La simbiosis se define como aquella interacción entre distintas especies animales para beneficiarse mutuamente en su crecimiento y desarrollo. Un término que en el ámbito empresarial ha sido sustituido por el anglicismo 'win-win' pero que, en última instancia, no deja de significar lo mismo: conseguir que dos partes de una ecuación mejoren sus resultados, se midan como se midan, gracias a la colaboración entre ambas.

En nuestros días, una de las simbiosis más repetidas es la que atañe a la tecnología y el medio ambiente. Durante décadas nos han prometido -y siguen prometiendo- que la digitalización traería consigo mejoras en la eficiencia energética de las grandes industrias, reduciría los consumos en nuestra vida cotidiana como ciudadanos y ayudaría a conseguir los no menos manidos Objetivos de Desarrollo Sostenible de la ONU.
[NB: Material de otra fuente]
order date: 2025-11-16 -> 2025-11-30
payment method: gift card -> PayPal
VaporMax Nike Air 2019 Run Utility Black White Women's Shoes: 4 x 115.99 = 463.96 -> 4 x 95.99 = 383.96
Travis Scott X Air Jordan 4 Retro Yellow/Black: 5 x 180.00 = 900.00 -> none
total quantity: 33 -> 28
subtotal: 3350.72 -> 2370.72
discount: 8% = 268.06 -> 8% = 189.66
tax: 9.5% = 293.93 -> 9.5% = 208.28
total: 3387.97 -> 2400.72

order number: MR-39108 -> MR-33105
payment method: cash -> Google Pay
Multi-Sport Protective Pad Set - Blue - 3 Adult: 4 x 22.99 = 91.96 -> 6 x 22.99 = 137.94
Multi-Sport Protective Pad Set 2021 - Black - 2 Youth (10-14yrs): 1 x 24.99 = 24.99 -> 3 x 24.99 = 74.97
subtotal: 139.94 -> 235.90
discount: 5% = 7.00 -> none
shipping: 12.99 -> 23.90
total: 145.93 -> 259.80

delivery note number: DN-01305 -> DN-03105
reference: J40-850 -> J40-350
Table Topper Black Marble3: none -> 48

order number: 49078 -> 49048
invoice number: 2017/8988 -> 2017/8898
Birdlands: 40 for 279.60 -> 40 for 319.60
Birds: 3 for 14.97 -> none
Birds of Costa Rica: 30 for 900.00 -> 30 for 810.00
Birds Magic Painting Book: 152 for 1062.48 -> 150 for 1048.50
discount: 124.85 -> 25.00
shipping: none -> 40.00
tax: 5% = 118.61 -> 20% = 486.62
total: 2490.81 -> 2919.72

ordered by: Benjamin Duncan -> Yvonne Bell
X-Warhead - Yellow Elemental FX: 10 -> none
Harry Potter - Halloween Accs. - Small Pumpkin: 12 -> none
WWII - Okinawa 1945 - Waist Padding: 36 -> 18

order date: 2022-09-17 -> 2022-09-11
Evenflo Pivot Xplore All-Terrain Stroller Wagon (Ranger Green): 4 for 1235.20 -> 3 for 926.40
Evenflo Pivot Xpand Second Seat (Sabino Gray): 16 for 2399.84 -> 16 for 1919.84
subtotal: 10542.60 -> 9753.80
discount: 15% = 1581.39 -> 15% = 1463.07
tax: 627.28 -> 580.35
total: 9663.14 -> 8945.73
Estas proclamas se han repetido hasta la saciedad, y razón no les falta: las TIC son un aliado imprescindible a la hora de dotarnos de mejores herramientas para medir, predecir y controlar las emisiones contaminantes o los daños al entorno producidos por la actividad humana. También es cierto que la tecnología no deja de ser un instrumento que sirve a cualquier fin, sea positivo o negativo, noble o infame. Pero confiaremos en la bondad y la responsabilidad como sociedad para que, al menos de forma intencionada, se busquen los primeros.

Pero lo que no podemos obviar es que la tecnología no es algo carente de implicaciones medioambientales. Y es que, si bien las soluciones digitales pueden ayudarnos en muchos campos de la lucha por la sostenibilidad, su propia concepción requiere de extensivos consumos energéticos y una alta disponibilidad de recursos que pueden llegar a eclipsar el resultado final de este particular sendero.

Hace unos días, la compañera Esther Paniagua ponía algunas cifras sobre la mesa en un artículo para D+I: entrenar un algoritmo avanzado de inteligencia artificial emite el equivalente a cinco coches a lo largo de toda su vida útil. Reproducir videos online emite al año más CO2 que España. El bitcoin consume anualmente más energía que Argentina, y se estima que sus emisiones en 2021 podrán asociarse a alrededor de 19.000 muertes futuras.

Es el lado oscuro de esa simbiosis, el que nos obliga a poner muchos interrogantes en esa promesa inapelable de que la tecnología será la receta que nos salve de todos los males climáticos y todas las catástrofes naturales. Y aunque hemos tratado como industria de evitar esta conversación mucho más tiempo del debido, ya no hay espacio ni razón para eludir este debate.

Muchas de las grandes 'tech' cuentan con ambiciosos planes para reducir su huella medioambiental, principalmente apostando por el uso de energías renovables en sus centros de datos. El mismo gobierno de España cuenta con una estrategia de algoritmos verdes con la que pretende convertirse en puntal internacional de esta simbiosis tan anhelada. Pero estas iniciativas distan todavía de ser algo material, algo concreto y plasmado en hechos presentes.

Publicaba un reportaje Sandra Viñas al respecto que les recomiendo. ¿La reflexión? Las estrategias de sostenibilidad de las grandes tecnológicas pueden ser consideradas greenwashing debido a sus "métodos cuestionables". Citaba para hacer tal afirmación un informe de la ONG NewClimate Institute, según el cual colosos como Microsoft, Google o Apple apenas disponen de planes para reducir un 40% su contaminación, a pesar de que la mayoría prometen ser neutras en los próximos años.

¿Cómo defienden entonces que son empresas comprometidas medioambientalmente y que están en ruta hacia esa ansiada neutralidad? La trampa tiene nombre propio: compensación de emisiones. En lugar de invertir en más energías renovables o buscar alternativas operativas menos contaminantes, las 'big tech' se han convertido en importantes actores del mercado de bonos de CO2, con los que 'oficialmente' pueden eliminar sus emisiones de las memorias anuales, aunque éstas sigan produciéndose. Porque el papel lo soporta todo, pero el cielo, los mares y el suelo no.

Hoy, Día Mundial de la Tierra, debería ser una jornada para reflexionar sobre estas cuestiones y analizar no sólo los grandes discursos y las buenas intenciones, sino también las realidades que afrontamos. E impulsar de forma decidida la simbiosis mágica, prometedora e ilusionante, de tecnología y sostenibilidad. Pero eso sólo pasará si, en primera instancia, controlamos el lado oscuro de la digitalización...

*** Alberto Iglesias Fraga es subdirector de D+I.